By canonizing both popes at once, their successor, Pope Francis, is compressing the ideological edges of the Catholic Church. This Jesuit pope is thinking well beyond the symbolism of the ceremony, to the practical tasks he faces.

In his ongoing drive to convert the Vatican from a repository for frescoes and statues into a sanctuary for the poor and powerless, Francis must break some eggs. And some of those eggs wear red hats. Francis needs to be seen as an equal opportunity disrupter.

The appointment of Australian Cardinal George Pell to head the new Secretariat for the Economy was largely overlooked by the media. Yet this blunt-tongued former archbishop of Sydney has been empowered to rattle cages and bank vaults in Rome, and put the church’s opaque finances in order.

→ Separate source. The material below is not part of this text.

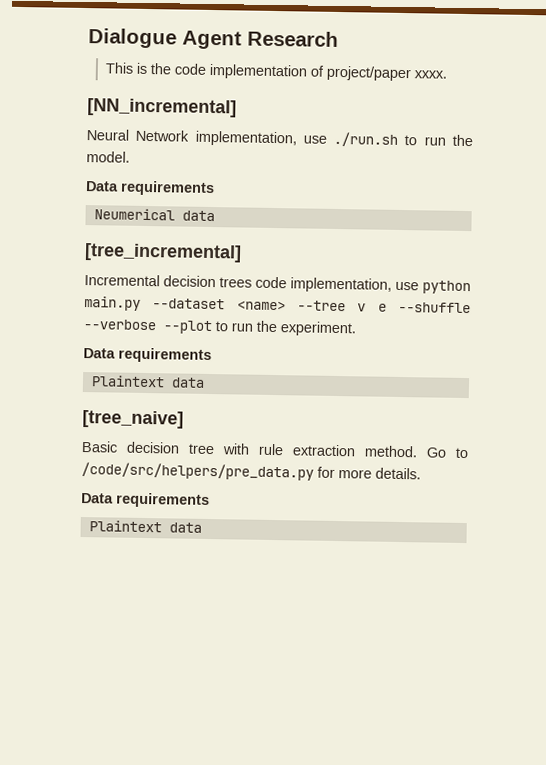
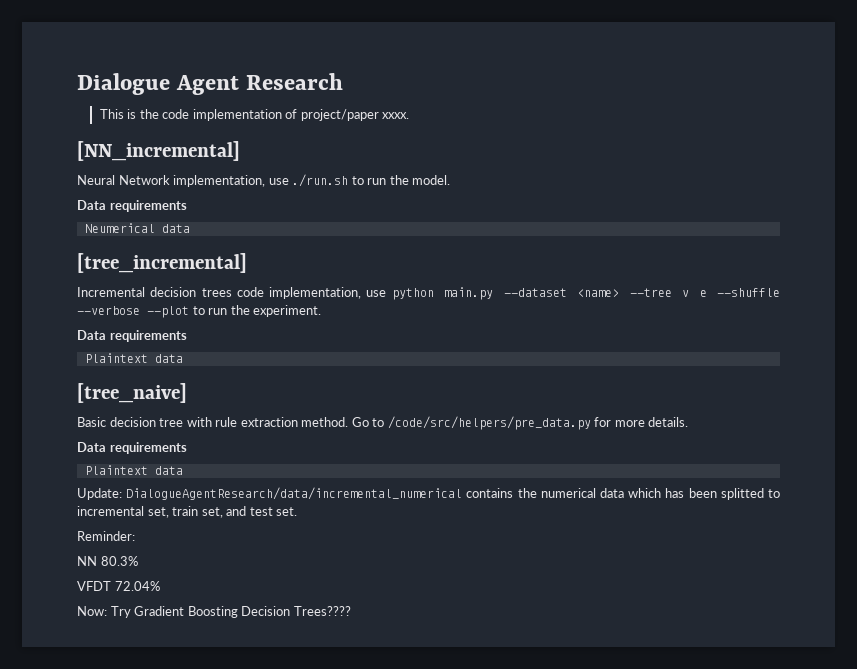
(202, 527) none -> [77,487,781,500] [77,506,298,518] [77,531,135,541] [77,556,138,566] [77,581,160,591] [77,606,351,618] // Update: DialogueAgentResearch/data/incremental_numerical contains the numerical data which has been splitted to incremental set, train set, and test set. // Reminder: // NN 80.3% // VFDT 72.04% // Now: Try Gradient Boosting Decision Trees????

Further down the road, Francis might expand the College of Cardinals – the body that elects a new pope – beyond the current 120 voting members, and skew it markedly in favor of the developing world. Since he himself broke the European stranglehold on the papacy, Francis is likely to want the trend continued by his eventual successor.

Francis’ warm words and humble actions have already regenerated a Church that, as it did in John’s time, sometimes seems out of touch with the real world. Now he must follow through on the possibilities he has dangled before the hungry faithful. He will need more than a halo to make that happen. He will need friends in high places. Now he has two.